The idea that I am no longer the mother of a five year-old, and never will be, somehow feels monumental.It’s like five is the threshold that divides little kids from big kids. Kindergarteners from school children. Girls who need help tying their own shoes from I CAN DO IT MYSELF, MOM! New mothers from those who are supposed to have a better idea of exactly what to do in every situation.
(Kind of. Maybe. Don’t worry, I am enjoying making it up as I go along.)
Sage, you are one of the most remarkable kids here or anywhere and I say that with only 67% bias. The questions you ask blow me away; you must have inherited your Grandma’s mind for Socratic thinking:
Do bad guys know they’re bad guys or do they think that they’re good guys and we’re the bad guys?
You challenge me in the best possible ways. You blow me away with your love for reading and drawing and remembering every single Harry Potter character in the book even when I can’t, and doing headstands on the couch. Your hugs can bring me to my knees. Your crazy “Dynamite” dance should go viral. You eat broccoli saying you don’t like it, but you eat it anyway. You stir the pancake batter with so much care. You have thoughts, interests, stubborn demands and exceedingly kind gestures that are entirely your own.The cats now like you more than they are terrified by you.

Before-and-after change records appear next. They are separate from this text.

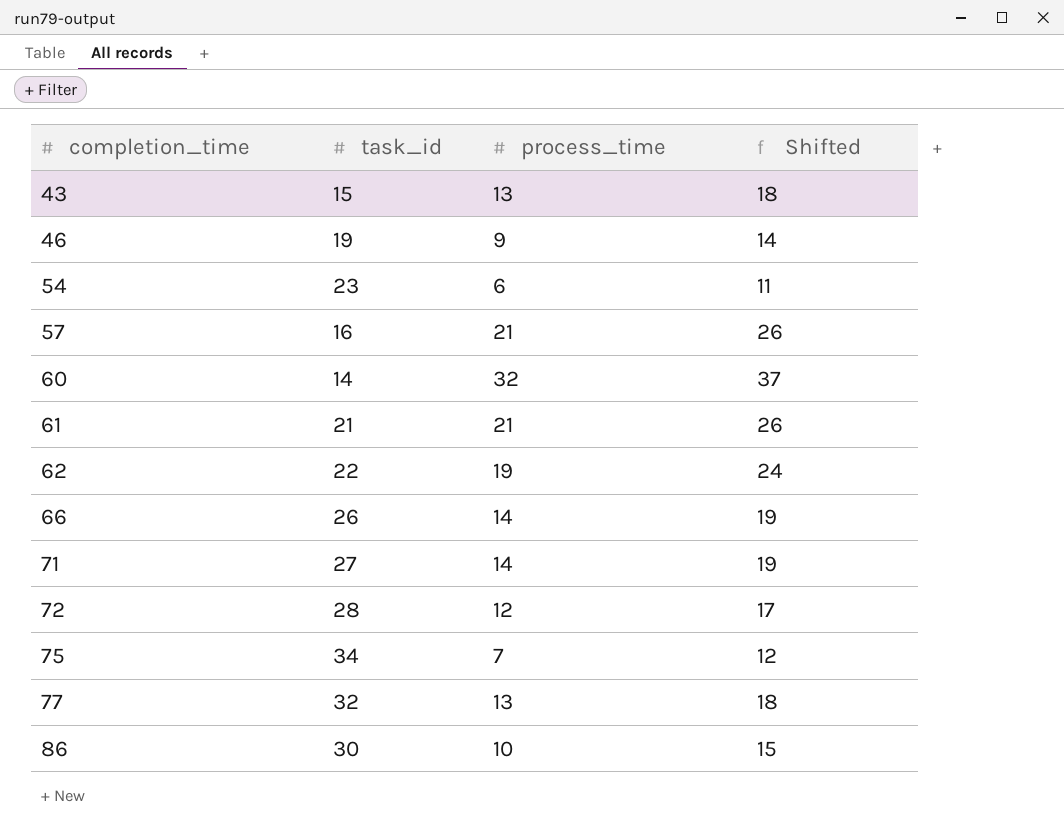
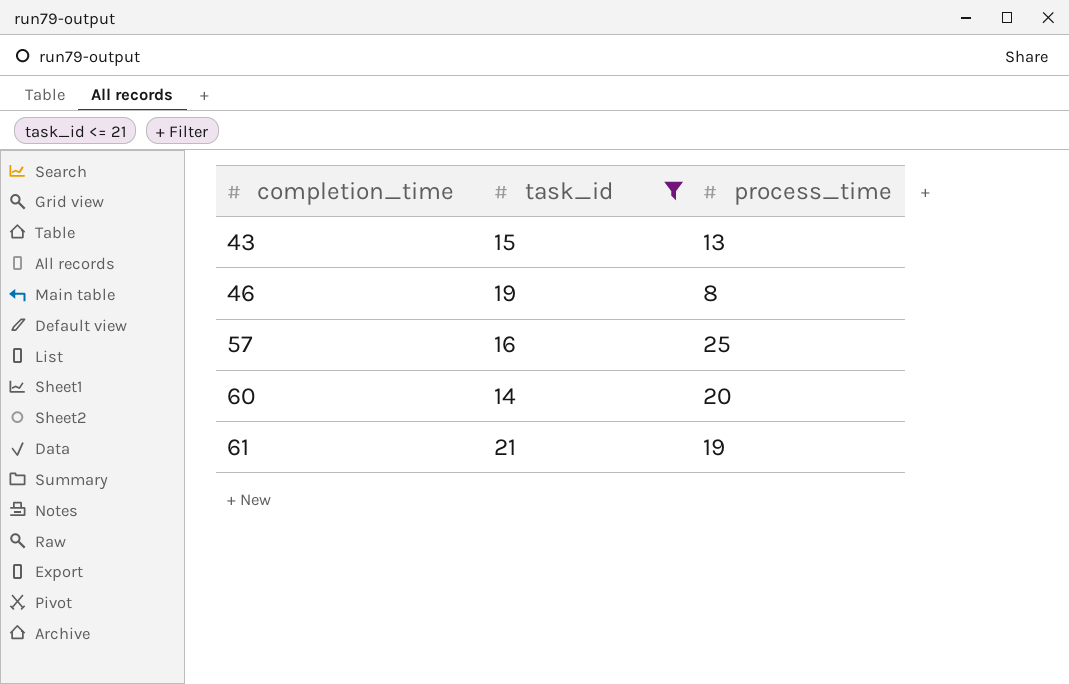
filter: none -> task_id <= 21
column Shifted | formula: [process_time] + 5 -> none
46 | process_time: 9 -> 8
57 | process_time: 21 -> 25
60 | process_time: 32 -> 20
61 | process_time: 21 -> 19

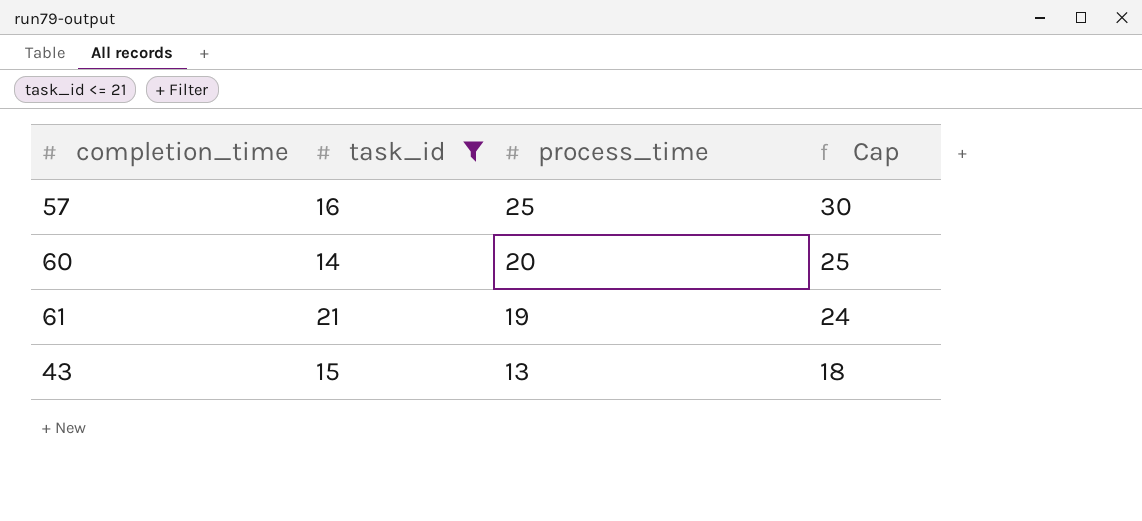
row order: completion_time ascending -> process_time descending
column Cap | formula: none -> [process_time] + 5
row 46: 19 | 8 -> none

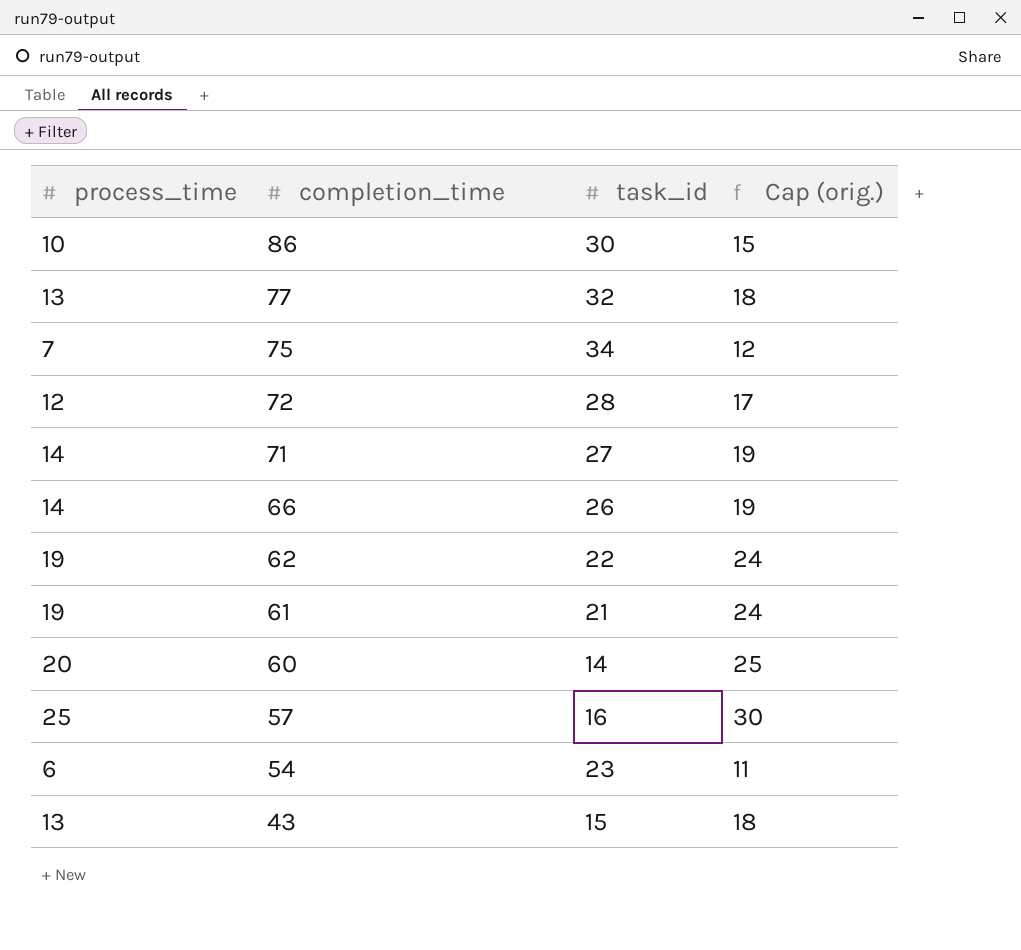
filter: task_id <= 21 -> none
row order: process_time descending -> completion_time descending
column process_time | position: 3 -> 1
column name: Cap -> Cap (orig.)

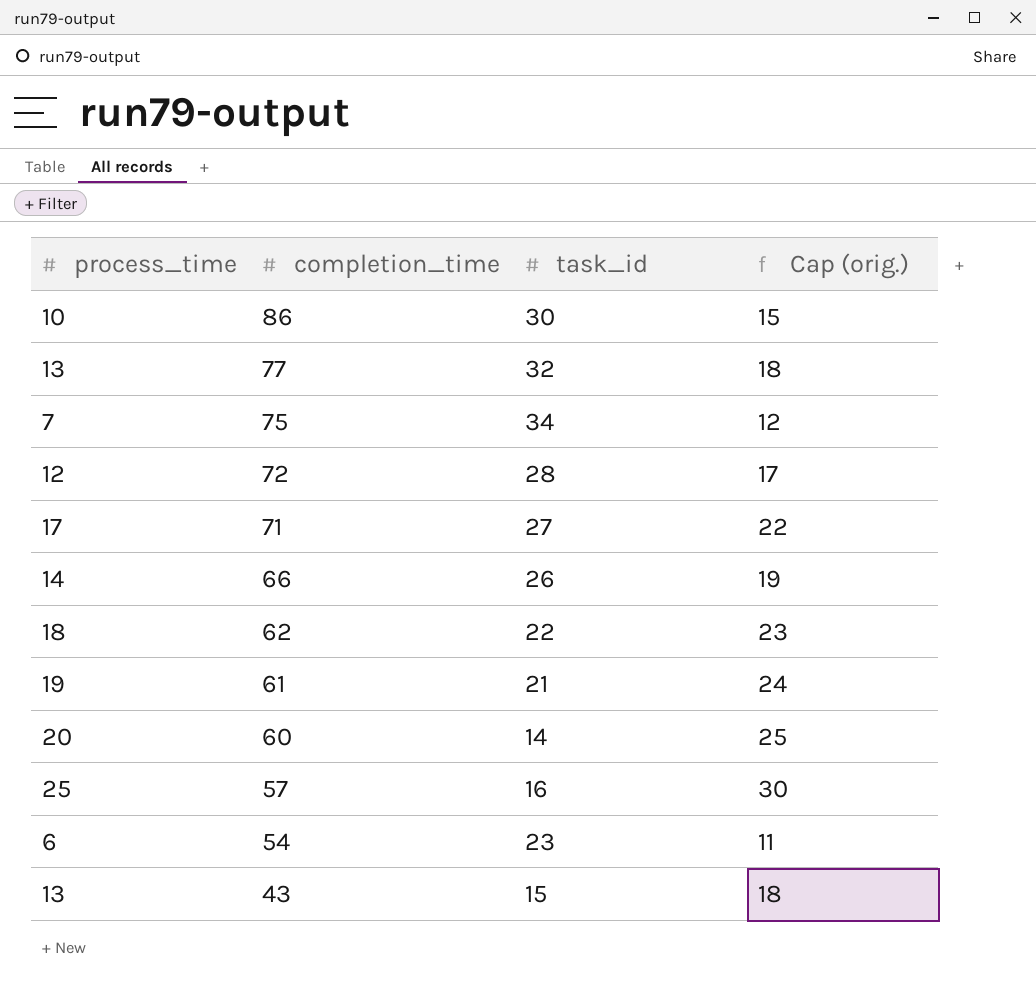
71 | process_time: 14 -> 17
71 | Cap (orig.): 19 -> 22
62 | process_time: 19 -> 18
62 | Cap (orig.): 24 -> 23

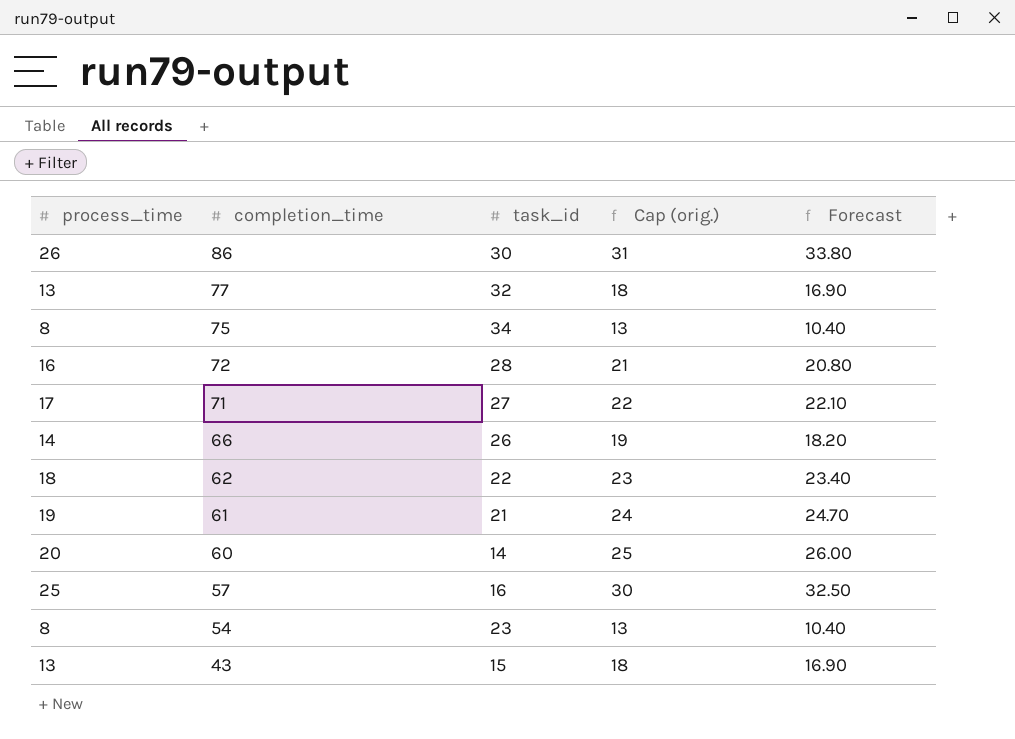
column Forecast | formula: none -> [process_time] * 1.3
86 | process_time: 10 -> 26
86 | Cap (orig.): 15 -> 31
75 | process_time: 7 -> 8
75 | Cap (orig.): 12 -> 13
72 | process_time: 12 -> 16
72 | Cap (orig.): 17 -> 21
54 | process_time: 6 -> 8
54 | Cap (orig.): 11 -> 13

And yes, you make me grateful for Wikipedia.
You also have a sister who loves you so much, that the first thing she did this morning was scamper to the kitchen to make you cinnamon toast in bed. I don’t even mind sleeping on the crumbs.
I’m so glad you have each other. And I’m so glad I have you.
In the past six years, you found your smile. It radiates from the inside. It warms anyone within its radius. It is irresistible and it is exquisite. And so are you.
Happy birthday my beautiful Sage. My beautiful six year-old. Oh God, how did that happen again?